Ces difficultés, nos auteurs les
ont mesurées avant de nous placer devant la
Croix; ils ont eu l'exacte intuition de leur nature
et de leur gravité, et soit d'instinct, soit
par un propos réfléchi, ils leur ont
appliqué les méthodes convenables
à leur solution.
D'abord, ils ont effacé au second
plan leur pensée et leurs personnes. Non
qu'il n'y ait une doctrine, et très ferme,
à la base de leur effort, ou qu'ils aient
cédé à la facile tentation de
l'impressionnisme; mais ils montrent plus qu'ils ne
démontrent, et lorsque l'émotion qui
naît de leur contemplation s'exprime et se
veut communiquer, c'est toujours sous une forme
assez impersonnelle pour rester
dépouillée de tout caractère
accidentel.
Ainsi, même au milieu des
impressions les plus vécues, qui ne
redoutent pas le «je »
révélateur de l'intimité
personnelle, nous gardons l'impression de marcher
parmi les réalités éternelles
et de retrouver l'âme chrétienne de
tous les temps, de nous retrouver nous-mêmes
à travers l'âme de nos
prédicateurs.
Comment expliquer, autrement que par cet
effacement systématique du moi, que le style
et la pensée des deux collaborateurs se
soient si bien rapprochés l'un de l'autre
que l'on n'arrive plus à distinguer ce que
chacun d'eux a écrit?

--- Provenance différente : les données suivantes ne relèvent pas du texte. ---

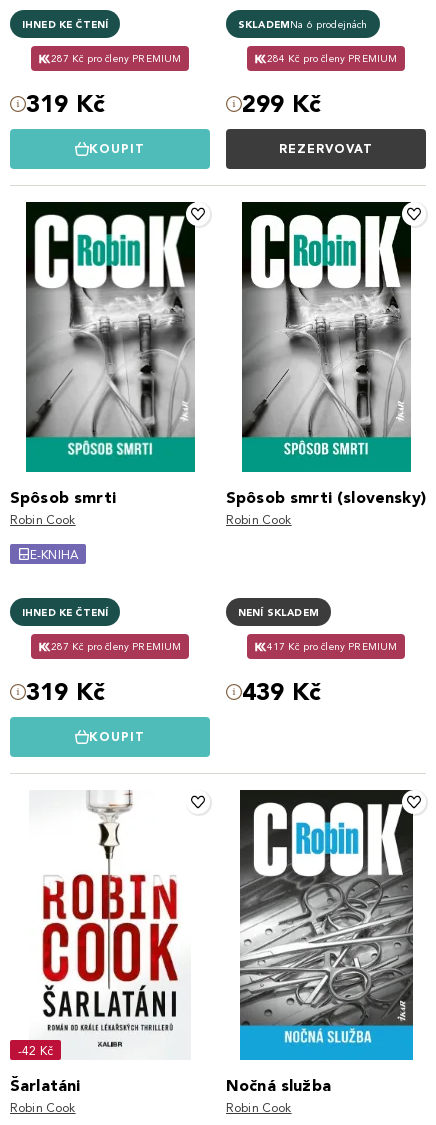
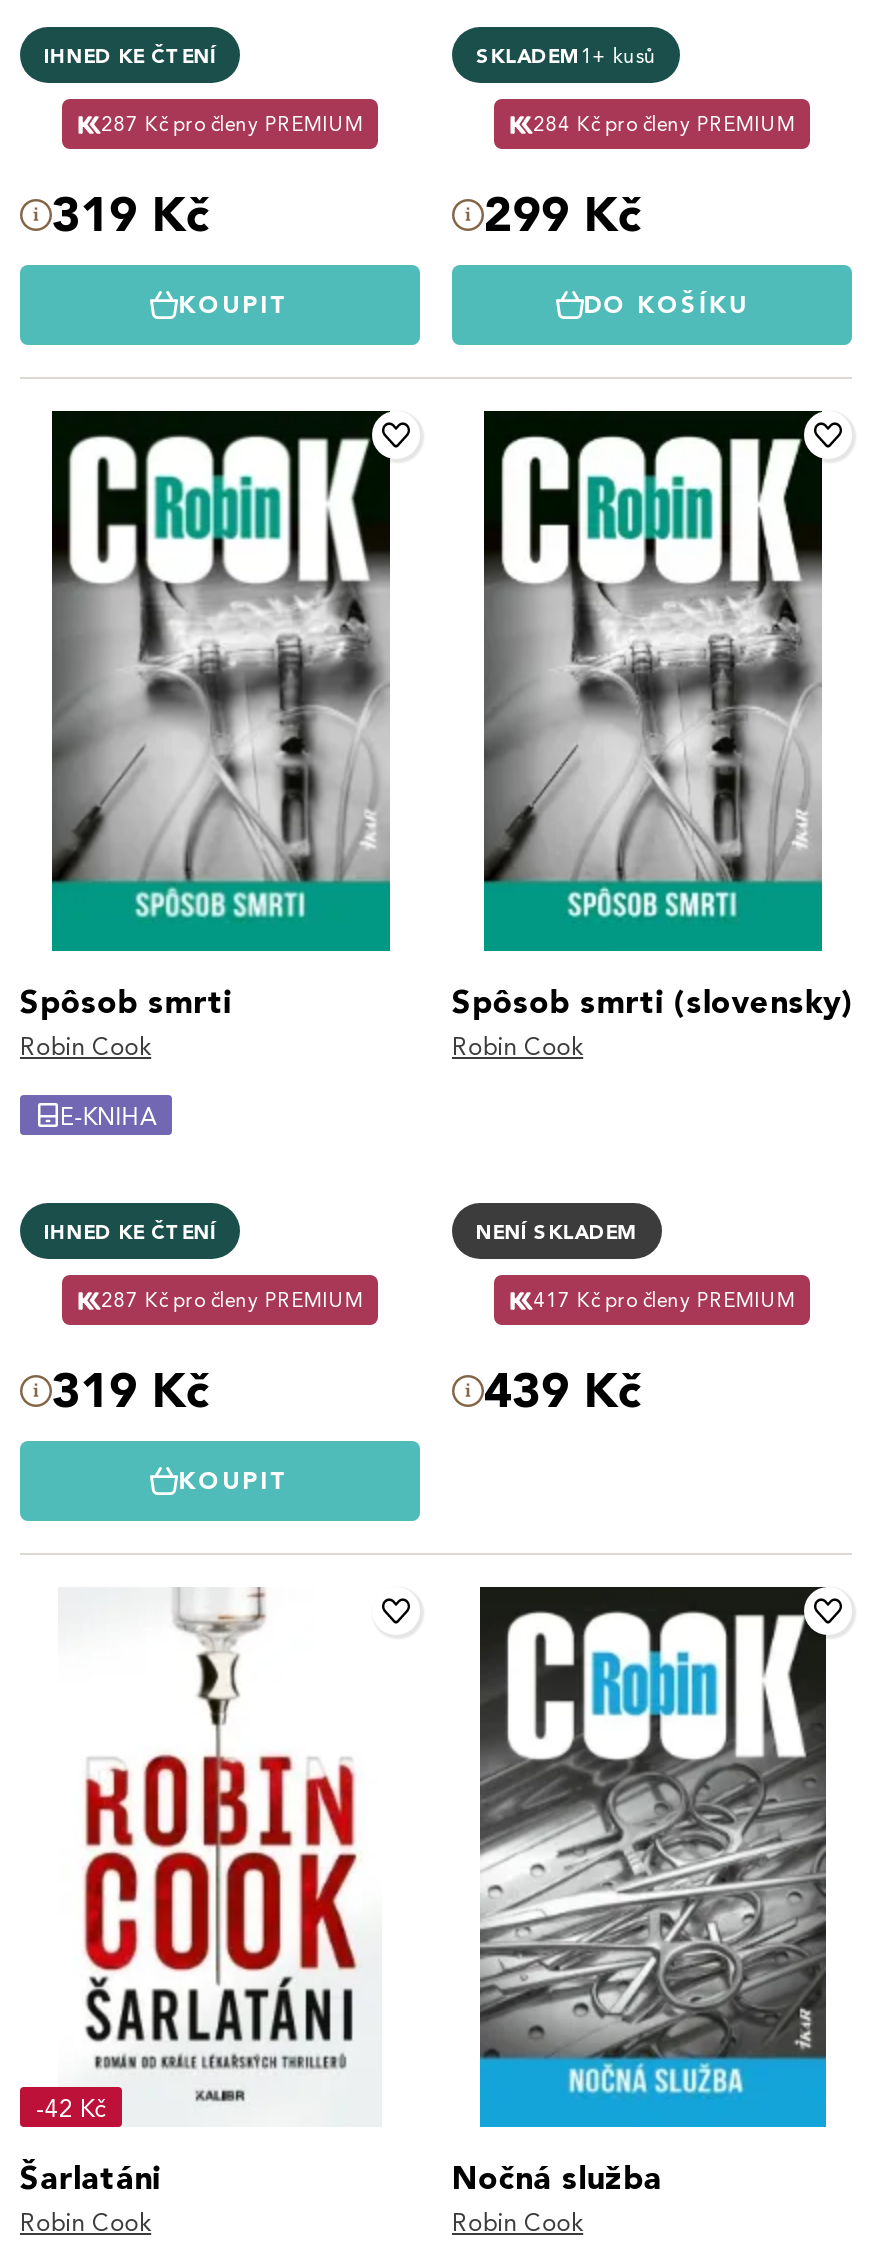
[238,18,368,30] SKLADEM Na 6 prodejnách -> [476,42,656,68] SKLADEM 1+ kusů
[279,142,373,156] REZERVOVAT -> [583,291,749,319] DO KOŠÍKU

Par quel
mimétisme fraternel sont-ils devenus si
semblables que l'on hésite à signer
chacune de leurs méditations? Ce ne sont
cependant pas personnalités
interchangeables, épis moissonnés au
même sillon. L'un a grandi dans la chaude
atmosphère du Réveil et reçu
sa maturité spirituelle de l'austère
et forte discipline d'Henri Bois; l'autre a
plongé ses racines dans le terroir d'un
protestantisme libéral sur lequel est
tombé comme une rosée bénie le
mysticisme pénétrant de Gaston
Frommel.
Mais sous le rayonnement de la Croix,
toutes ces divergences s'évanouissent: il
n'y a plus que deux chrétiens qui
contemplent leur Sauveur; et lorsque chacun d'eux
essaie, de chanter ce qu'il a vu, il se trouve que
la même poésie pare leur parole, et
que nul ne saurait dire quel est celui des deux qui
nous a déjà donné quelques
volumes de vers.
D'autre part, les prédicateurs
n'ont pas hésité à recourir
à ces formes d'expression dont nous
constations naguère la puissance
d'émotion. Ils ne craignent pas
d'évoquer une oeuvre d'art, de prononcer le
nom d'un peintre ou d'un musicien: Grünewald
et J.-S. Bach ne sont pas absents de leur oeuvre.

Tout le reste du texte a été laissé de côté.